What you will do |
The lines below starting at the line containing "TEGO PRO CRASH" and ending at the line containing "PAD SET: 1 -> 2" are to be repeated exactly, with both ends kept and nothing else added.

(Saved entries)
····················

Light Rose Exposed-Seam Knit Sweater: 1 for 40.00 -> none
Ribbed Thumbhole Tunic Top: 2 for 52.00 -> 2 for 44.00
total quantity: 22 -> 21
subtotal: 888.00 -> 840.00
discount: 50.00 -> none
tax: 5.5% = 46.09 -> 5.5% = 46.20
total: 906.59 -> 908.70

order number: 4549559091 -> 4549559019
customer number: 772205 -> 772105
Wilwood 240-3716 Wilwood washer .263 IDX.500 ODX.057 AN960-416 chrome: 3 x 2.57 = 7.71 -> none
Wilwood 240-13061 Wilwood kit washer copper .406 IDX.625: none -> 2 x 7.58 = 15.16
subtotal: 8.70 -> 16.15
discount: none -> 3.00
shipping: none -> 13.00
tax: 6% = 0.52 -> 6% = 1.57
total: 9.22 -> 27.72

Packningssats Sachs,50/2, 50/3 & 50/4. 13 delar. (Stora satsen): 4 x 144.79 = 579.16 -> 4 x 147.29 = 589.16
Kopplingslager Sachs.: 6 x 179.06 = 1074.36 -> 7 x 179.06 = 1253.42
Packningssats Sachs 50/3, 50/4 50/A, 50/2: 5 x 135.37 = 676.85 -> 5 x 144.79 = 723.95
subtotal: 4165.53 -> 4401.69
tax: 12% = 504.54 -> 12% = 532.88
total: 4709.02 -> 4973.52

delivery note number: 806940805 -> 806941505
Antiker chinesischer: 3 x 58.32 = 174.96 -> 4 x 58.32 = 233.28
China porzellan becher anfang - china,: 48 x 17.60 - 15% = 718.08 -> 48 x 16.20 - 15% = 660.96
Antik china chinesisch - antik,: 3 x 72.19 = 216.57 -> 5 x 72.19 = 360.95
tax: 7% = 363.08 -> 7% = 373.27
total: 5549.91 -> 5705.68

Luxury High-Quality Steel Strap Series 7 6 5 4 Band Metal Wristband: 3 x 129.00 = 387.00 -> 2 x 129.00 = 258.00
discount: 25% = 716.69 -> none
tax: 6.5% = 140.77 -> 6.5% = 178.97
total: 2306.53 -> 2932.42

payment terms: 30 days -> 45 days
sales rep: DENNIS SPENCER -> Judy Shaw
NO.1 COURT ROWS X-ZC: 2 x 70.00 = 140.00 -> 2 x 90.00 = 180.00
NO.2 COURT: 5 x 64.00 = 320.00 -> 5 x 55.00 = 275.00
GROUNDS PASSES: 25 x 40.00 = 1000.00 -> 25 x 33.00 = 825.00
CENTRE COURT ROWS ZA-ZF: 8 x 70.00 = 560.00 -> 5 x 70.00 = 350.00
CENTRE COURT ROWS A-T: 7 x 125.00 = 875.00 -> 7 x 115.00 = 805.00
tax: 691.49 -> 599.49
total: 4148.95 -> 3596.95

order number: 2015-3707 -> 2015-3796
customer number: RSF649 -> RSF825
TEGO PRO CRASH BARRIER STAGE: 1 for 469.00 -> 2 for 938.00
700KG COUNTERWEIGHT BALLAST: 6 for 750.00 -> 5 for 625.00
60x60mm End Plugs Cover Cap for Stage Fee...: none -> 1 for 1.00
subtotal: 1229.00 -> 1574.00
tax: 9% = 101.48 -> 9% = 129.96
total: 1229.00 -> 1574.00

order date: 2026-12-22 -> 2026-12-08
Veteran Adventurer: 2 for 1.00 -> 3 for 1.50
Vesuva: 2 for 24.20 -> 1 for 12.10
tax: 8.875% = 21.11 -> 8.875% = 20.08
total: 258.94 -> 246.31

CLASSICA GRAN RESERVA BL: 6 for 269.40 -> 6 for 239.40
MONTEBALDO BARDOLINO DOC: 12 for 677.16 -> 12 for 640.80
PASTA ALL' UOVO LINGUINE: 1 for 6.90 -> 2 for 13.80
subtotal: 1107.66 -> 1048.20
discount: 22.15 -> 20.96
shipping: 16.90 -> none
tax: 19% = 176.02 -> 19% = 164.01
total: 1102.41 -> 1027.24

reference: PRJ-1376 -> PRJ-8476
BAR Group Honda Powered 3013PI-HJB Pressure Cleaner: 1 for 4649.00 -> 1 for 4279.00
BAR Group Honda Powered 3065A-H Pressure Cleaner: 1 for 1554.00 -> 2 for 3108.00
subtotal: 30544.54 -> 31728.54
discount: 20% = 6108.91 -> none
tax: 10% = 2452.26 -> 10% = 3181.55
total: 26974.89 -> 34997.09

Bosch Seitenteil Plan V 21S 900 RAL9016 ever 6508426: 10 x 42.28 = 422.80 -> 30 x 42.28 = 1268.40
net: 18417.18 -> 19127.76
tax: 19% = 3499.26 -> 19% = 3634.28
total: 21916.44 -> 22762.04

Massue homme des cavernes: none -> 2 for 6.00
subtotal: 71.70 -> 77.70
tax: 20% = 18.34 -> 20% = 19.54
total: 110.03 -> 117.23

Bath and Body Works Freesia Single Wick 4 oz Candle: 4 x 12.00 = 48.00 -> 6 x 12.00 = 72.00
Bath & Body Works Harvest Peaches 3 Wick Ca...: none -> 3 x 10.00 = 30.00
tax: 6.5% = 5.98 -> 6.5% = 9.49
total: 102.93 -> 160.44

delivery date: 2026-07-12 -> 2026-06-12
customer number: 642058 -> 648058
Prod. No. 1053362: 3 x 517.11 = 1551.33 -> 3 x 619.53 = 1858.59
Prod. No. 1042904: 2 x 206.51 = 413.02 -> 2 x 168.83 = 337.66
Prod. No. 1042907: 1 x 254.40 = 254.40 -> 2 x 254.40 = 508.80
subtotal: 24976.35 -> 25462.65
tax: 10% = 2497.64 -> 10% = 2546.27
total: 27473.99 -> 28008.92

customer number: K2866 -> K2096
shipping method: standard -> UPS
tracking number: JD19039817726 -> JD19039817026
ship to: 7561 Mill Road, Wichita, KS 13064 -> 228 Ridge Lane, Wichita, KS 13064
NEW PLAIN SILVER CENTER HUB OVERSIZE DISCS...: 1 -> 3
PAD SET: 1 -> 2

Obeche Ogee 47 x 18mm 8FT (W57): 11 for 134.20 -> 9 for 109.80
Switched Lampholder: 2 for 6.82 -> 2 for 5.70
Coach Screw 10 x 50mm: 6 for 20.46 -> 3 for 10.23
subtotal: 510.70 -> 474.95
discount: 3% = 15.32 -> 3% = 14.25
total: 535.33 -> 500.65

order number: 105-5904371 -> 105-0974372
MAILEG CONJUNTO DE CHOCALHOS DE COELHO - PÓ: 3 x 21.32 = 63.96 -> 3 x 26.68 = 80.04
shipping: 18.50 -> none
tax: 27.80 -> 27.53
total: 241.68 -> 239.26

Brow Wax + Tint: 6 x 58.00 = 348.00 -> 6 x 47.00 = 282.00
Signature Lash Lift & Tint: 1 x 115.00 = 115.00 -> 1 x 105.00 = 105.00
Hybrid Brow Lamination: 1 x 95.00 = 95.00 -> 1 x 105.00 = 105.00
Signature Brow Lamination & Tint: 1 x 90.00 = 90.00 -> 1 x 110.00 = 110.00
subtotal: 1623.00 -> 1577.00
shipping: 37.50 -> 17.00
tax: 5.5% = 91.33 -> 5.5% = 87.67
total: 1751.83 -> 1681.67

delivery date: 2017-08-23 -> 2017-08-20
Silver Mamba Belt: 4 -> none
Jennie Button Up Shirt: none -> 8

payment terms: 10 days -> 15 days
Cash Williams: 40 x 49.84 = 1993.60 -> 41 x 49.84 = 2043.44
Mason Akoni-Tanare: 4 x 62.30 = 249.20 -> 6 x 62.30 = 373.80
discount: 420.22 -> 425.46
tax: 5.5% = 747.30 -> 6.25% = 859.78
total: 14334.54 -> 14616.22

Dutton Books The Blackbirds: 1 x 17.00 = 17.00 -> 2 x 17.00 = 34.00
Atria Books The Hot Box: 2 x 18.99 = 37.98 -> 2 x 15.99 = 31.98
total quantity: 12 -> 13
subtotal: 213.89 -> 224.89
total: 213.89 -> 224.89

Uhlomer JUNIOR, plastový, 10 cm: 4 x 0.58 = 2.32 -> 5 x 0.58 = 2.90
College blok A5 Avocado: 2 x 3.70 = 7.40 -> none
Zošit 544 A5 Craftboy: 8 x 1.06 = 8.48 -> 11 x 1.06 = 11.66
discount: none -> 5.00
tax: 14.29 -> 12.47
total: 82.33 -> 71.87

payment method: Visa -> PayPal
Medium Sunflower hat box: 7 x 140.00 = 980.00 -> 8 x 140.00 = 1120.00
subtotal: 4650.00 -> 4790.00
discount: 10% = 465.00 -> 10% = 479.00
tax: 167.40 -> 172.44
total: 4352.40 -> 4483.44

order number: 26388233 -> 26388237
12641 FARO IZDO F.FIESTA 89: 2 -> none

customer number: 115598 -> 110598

····················

Task solution |
TEGO PRO CRASH BARRIER STAGE: 1 for 469.00 -> 2 for 938.00
700KG COUNTERWEIGHT BALLAST: 6 for 750.00 -> 5 for 625.00
60x60mm End Plugs Cover Cap for Stage Fee...: none -> 1 for 1.00
subtotal: 1229.00 -> 1574.00
tax: 9% = 101.48 -> 9% = 129.96
total: 1229.00 -> 1574.00

order date: 2026-12-22 -> 2026-12-08
Veteran Adventurer: 2 for 1.00 -> 3 for 1.50
Vesuva: 2 for 24.20 -> 1 for 12.10
tax: 8.875% = 21.11 -> 8.875% = 20.08
total: 258.94 -> 246.31

CLASSICA GRAN RESERVA BL: 6 for 269.40 -> 6 for 239.40
MONTEBALDO BARDOLINO DOC: 12 for 677.16 -> 12 for 640.80
PASTA ALL' UOVO LINGUINE: 1 for 6.90 -> 2 for 13.80
subtotal: 1107.66 -> 1048.20
discount: 22.15 -> 20.96
shipping: 16.90 -> none
tax: 19% = 176.02 -> 19% = 164.01
total: 1102.41 -> 1027.24

reference: PRJ-1376 -> PRJ-8476
BAR Group Honda Powered 3013PI-HJB Pressure Cleaner: 1 for 4649.00 -> 1 for 4279.00
BAR Group Honda Powered 3065A-H Pressure Cleaner: 1 for 1554.00 -> 2 for 3108.00
subtotal: 30544.54 -> 31728.54
discount: 20% = 6108.91 -> none
tax: 10% = 2452.26 -> 10% = 3181.55
total: 26974.89 -> 34997.09

Bosch Seitenteil Plan V 21S 900 RAL9016 ever 6508426: 10 x 42.28 = 422.80 -> 30 x 42.28 = 1268.40
net: 18417.18 -> 19127.76
tax: 19% = 3499.26 -> 19% = 3634.28
total: 21916.44 -> 22762.04

Massue homme des cavernes: none -> 2 for 6.00
subtotal: 71.70 -> 77.70
tax: 20% = 18.34 -> 20% = 19.54
total: 110.03 -> 117.23

Bath and Body Works Freesia Single Wick 4 oz Candle: 4 x 12.00 = 48.00 -> 6 x 12.00 = 72.00
Bath & Body Works Harvest Peaches 3 Wick Ca...: none -> 3 x 10.00 = 30.00
tax: 6.5% = 5.98 -> 6.5% = 9.49
total: 102.93 -> 160.44

delivery date: 2026-07-12 -> 2026-06-12
customer number: 642058 -> 648058
Prod. No. 1053362: 3 x 517.11 = 1551.33 -> 3 x 619.53 = 1858.59
Prod. No. 1042904: 2 x 206.51 = 413.02 -> 2 x 168.83 = 337.66
Prod. No. 1042907: 1 x 254.40 = 254.40 -> 2 x 254.40 = 508.80
subtotal: 24976.35 -> 25462.65
tax: 10% = 2497.64 -> 10% = 2546.27
total: 27473.99 -> 28008.92

customer number: K2866 -> K2096
shipping method: standard -> UPS
tracking number: JD19039817726 -> JD19039817026
ship to: 7561 Mill Road, Wichita, KS 13064 -> 228 Ridge Lane, Wichita, KS 13064
NEW PLAIN SILVER CENTER HUB OVERSIZE DISCS...: 1 -> 3
PAD SET: 1 -> 2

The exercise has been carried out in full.